__What to produce__
What you hand back must match the records word for word, with no pictures.

Record set Start Marker

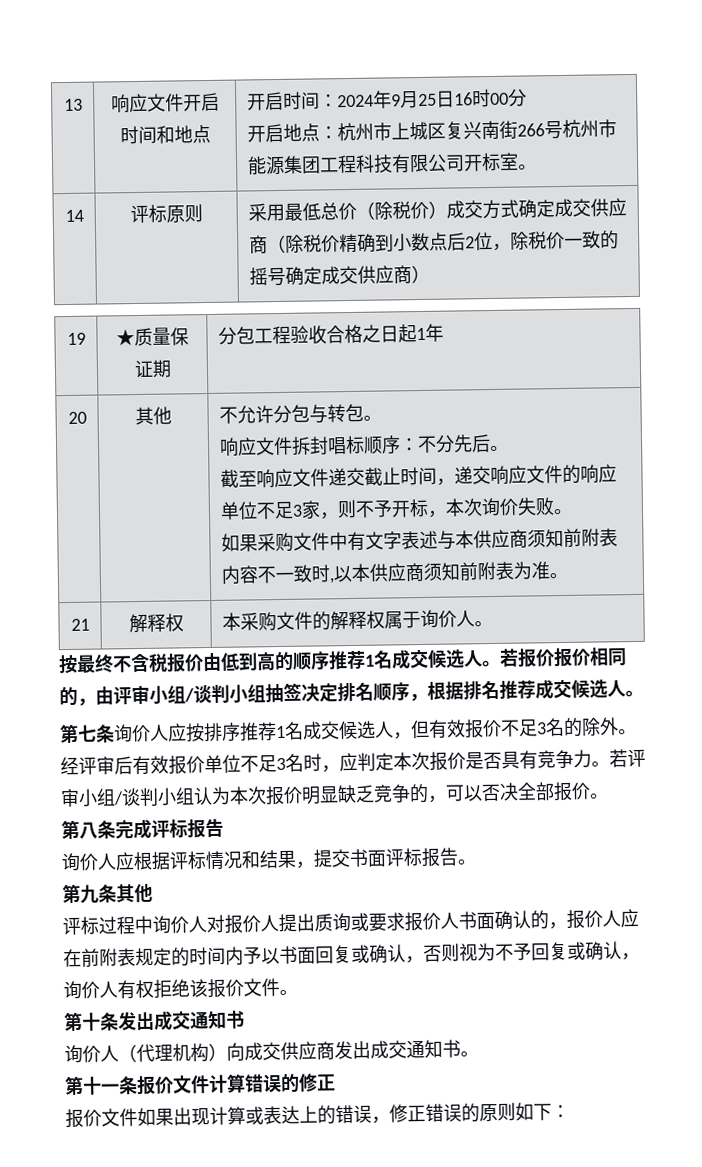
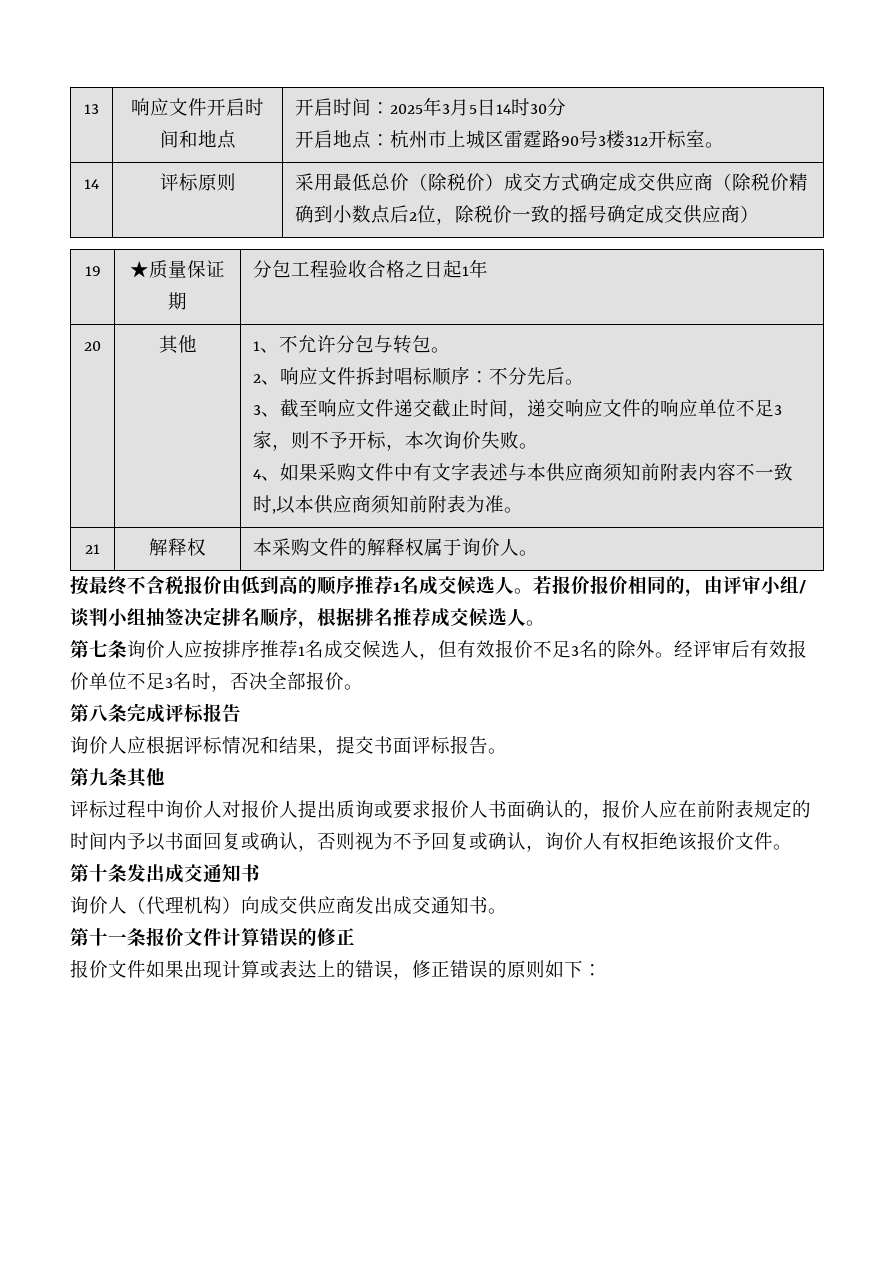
- 13 | 响应文件开启时间和地点 | 开启时间：2024年9月25日16时00分
- 开启地点：杭州市上城区复兴南街266号杭州市能源集团工程科技有限公司开标室。
+ 13 | 响应文件开启时间和地点 | 开启时间：2025年3月5日14时30分
+ 开启地点：杭州市上城区雷霆路90号3楼312开标室。
- 不允许分包与转包。
+ 1、不允许分包与转包。
- 响应文件拆封唱标顺序：不分先后。
+ 2、响应文件拆封唱标顺序：不分先后。
- 截至响应文件递交截止时间，递交响应文件的响应单位不足3家，则不予开标，本次询价失败。
+ 3、截至响应文件递交截止时间，递交响应文件的响应单位不足3家，则不予开标，本次询价失败。
- 如果采购文件中有文字表述与本供应商须知前附表内容不一致时,以本供应商须知前附表为准。
+ 4、如果采购文件中有文字表述与本供应商须知前附表内容不一致时,以本供应商须知前附表为准。
- 经评审后有效报价单位不足3名时，应判定本次报价是否具有竞争力。若评审小组/谈判小组认为本次报价明显缺乏竞争的，可以否决全部报价。
+ 经评审后有效报价单位不足3名时，否决全部报价。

Record set End Marker

__Task response__
- 13 | 响应文件开启时间和地点 | 开启时间：2024年9月25日16时00分
- 开启地点：杭州市上城区复兴南街266号杭州市能源集团工程科技有限公司开标室。
+ 13 | 响应文件开启时间和地点 | 开启时间：2025年3月5日14时30分
+ 开启地点：杭州市上城区雷霆路90号3楼312开标室。
- 不允许分包与转包。
+ 1、不允许分包与转包。
- 响应文件拆封唱标顺序：不分先后。
+ 2、响应文件拆封唱标顺序：不分先后。
- 截至响应文件递交截止时间，递交响应文件的响应单位不足3家，则不予开标，本次询价失败。
+ 3、截至响应文件递交截止时间，递交响应文件的响应单位不足3家，则不予开标，本次询价失败。
- 如果采购文件中有文字表述与本供应商须知前附表内容不一致时,以本供应商须知前附表为准。
+ 4、如果采购文件中有文字表述与本供应商须知前附表内容不一致时,以本供应商须知前附表为准。
- 经评审后有效报价单位不足3名时，应判定本次报价是否具有竞争力。若评审小组/谈判小组认为本次报价明显缺乏竞争的，可以否决全部报价。
+ 经评审后有效报价单位不足3名时，否决全部报价。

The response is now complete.